How do I file a suit against a car dealership and their tow company for damages to my vehicle?

Full Question:

How do I file a suit/judgment against a car dealership and the dealership's towing company due to damages of my vehicle as well as unauthorized use of my vehicle while in their possession? The damages were noted by me when I came to retrieve my vehicle at the dealership.
02/26/2009   |   Category: Personal Property   |   State: Texas   |   #15371

Answer:

Generally, when a person suffers damages to personal property due to the lack of care of another, it may give rise to a tort claim. Auto accidents are governed by negligence principles in tort law. In order to show a party is liable due to negligence, it must be shown the party had a duty to use care, carelessness breached that duty, and such carelesness was the cause of the foreseeable harm to the plaintiff.

A tort lawsuit is started by filing a complaint in the court located where the defendant resides, conducts business, has consented to be sued, or where the accident occurred. A copy of the complaint must be served on the defendant(s) so they may have an opportunity to defend against the claim. In deciding who to name as parties to a lawsuit, the palintiff must have a reasonable belief that the named party may be liable on the claim. An employer may be held liable for acts of their employees done in the course of their employment under the legal theory of vicarious liability. However, intentional wrongful acts of employees are typically outside the scope of employment, and the employer is typically not liable. In the case of an independent contractor, the vicarious liability theory doesn't apply, so the independent contractor is typically named as a separate party.
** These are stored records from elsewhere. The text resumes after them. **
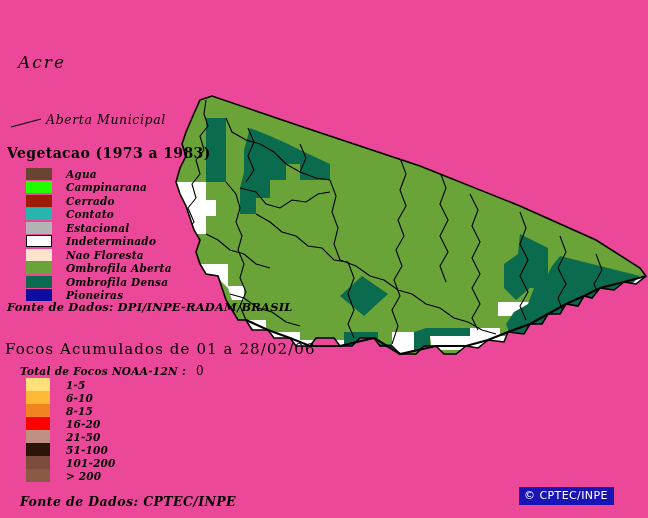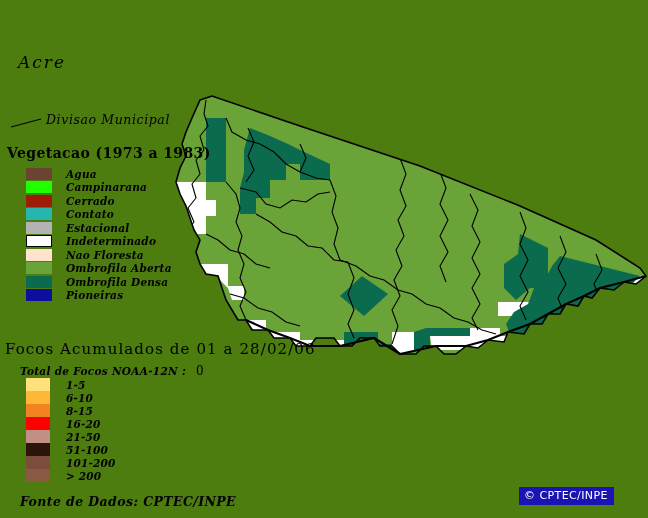--- a/index.html
+++ b/index.html
@@ -7,21 +7,21 @@
     padding: 0;
     background: #ffffff;
   }
   body {
     font-family: "DejaVu Serif", serif;
   }
   #page {
     position: relative;
     width: 648px;
     height: 518px;
-    background: #4d7c0f;
+    background: #ec4899;
     overflow: hidden;
   }
 
   
   .title-acre {
     position: absolute;
     left: 18px;
     top: 52px;
     font-family: "DejaVu Serif", serif;
     font-style: italic;
@@ -304,21 +304,21 @@
                  L548,226 L566,216 L584,208 L600,200 L624,194 L646,188"></path>
       </g>
     </svg>
   </div>
 
   <div class="title-acre">Acre</div>
 
   <svg class="divisao-line" viewBox="0 0 32 10">
     <path d="M1,9 L31,1" stroke="#000000" stroke-width="1.2" fill="none"></path>
   </svg>
-  <div class="divisao-label">Divisao Municipal</div>
+  <div class="divisao-label">Aberta Municipal</div>
 
   <div class="veg-title">Vegetacao (1973 a 1983)</div>
 
   <div class="legend" id="veg-legend">
     <div class="legend-row">
       <span class="swatch" style="background:#6b4331"></span>
       <span class="legend-label">Agua</span>
     </div>
     <div class="legend-row">
       <span class="swatch" style="background:#1fff00"></span>
@@ -351,20 +351,21 @@
     <div class="legend-row">
       <span class="swatch" style="background:#0b6b4f"></span>
       <span class="legend-label">Ombrofila Densa</span>
     </div>
     <div class="legend-row">
       <span class="swatch" style="background:#0d0d9e"></span>
       <span class="legend-label">Pioneiras</span>
     </div>
   </div>
 
+  <div class="fonte1">Fonte de Dados: DPI/INPE-RADAM/BRASIL</div>
 
   <div class="focos-title">Focos Acumulados de 01 a 28/02/06</div>
 
   <div class="total-focos">
     <span>Total de Focos NOAA-12N :</span><span class="tf-value">0</span>
   </div>
 
   <div class="legend" id="fire-legend">
     <div class="legend-row">
       <span class="swatch" style="background:#ffe07a"></span>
When a person who is not a landlord agrees to hold property for another, a bailment is created. When the person holding the property, called the bailee, is not being compensated, it is called a gratutous bailment and the bailee must use reasonable care to protect the property.
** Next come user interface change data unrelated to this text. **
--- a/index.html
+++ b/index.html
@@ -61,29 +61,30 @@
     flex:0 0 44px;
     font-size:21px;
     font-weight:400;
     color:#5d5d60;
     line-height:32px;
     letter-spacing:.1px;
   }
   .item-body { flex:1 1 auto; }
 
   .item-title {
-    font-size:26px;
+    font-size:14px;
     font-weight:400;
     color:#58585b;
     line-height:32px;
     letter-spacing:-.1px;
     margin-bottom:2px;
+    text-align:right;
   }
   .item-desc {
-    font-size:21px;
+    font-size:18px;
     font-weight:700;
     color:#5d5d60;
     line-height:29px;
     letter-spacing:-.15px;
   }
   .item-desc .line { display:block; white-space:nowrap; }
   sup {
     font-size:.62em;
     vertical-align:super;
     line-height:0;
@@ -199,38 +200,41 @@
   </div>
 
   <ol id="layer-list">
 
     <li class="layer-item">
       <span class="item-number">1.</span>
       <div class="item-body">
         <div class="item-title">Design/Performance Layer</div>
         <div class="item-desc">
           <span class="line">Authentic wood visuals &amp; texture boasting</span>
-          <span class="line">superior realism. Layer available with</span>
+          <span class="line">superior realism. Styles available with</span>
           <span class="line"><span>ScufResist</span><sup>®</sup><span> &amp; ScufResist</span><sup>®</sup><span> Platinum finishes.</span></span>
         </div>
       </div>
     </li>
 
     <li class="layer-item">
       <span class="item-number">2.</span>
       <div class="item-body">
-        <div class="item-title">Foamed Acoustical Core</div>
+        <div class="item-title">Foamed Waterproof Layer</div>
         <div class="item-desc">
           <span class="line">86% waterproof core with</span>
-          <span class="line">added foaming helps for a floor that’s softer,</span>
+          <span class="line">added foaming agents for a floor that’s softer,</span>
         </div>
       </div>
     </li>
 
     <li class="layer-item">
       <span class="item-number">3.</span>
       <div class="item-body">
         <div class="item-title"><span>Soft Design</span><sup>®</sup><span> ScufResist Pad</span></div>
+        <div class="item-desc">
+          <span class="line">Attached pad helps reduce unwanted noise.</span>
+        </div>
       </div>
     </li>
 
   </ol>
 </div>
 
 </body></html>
There are different types of bailments- "bailments for hire" in which the custodian (bailee) is paid, "constructive bailment" when the circumstances create an obligation upon the custodian to protect the goods, and "gratuitous bailment" in which there is no payment, but the bailee is still responsible. There is a lower standard of care imposed upon the bailee in a gratuitous bailment, and the parties may contract to hold the bailee free from liability in any bailment. As the law of bailments establishes a lower standard of care for the bailee in a gratuitous bailment agreement, such an agreement or receipt should indicate explicitly that the bailee is acting without compensation. When a bailment is for the exclusive benefit of the bailee, the bailee owes a duty of extraordinary care. If the bailment is for the mutual benefit of the bailee and bailor, the bailee owes a duty of ordinary care. A gratuitous bailee must use only slight care and is liable only for gross negligence. To create a bailment, the alleged bailee must have actual physical control with the intent to possess. Physical control and intent to possess will be interpreted according to the expectations of the parties. If a court thinks that liability would be unexpected or unfair, it can usually find that the defendant did not have “physical control” or “intent to possess.” For example, courts are more likely to find a bailment of a car exists in a garage with an attendant than in a park and lock garage.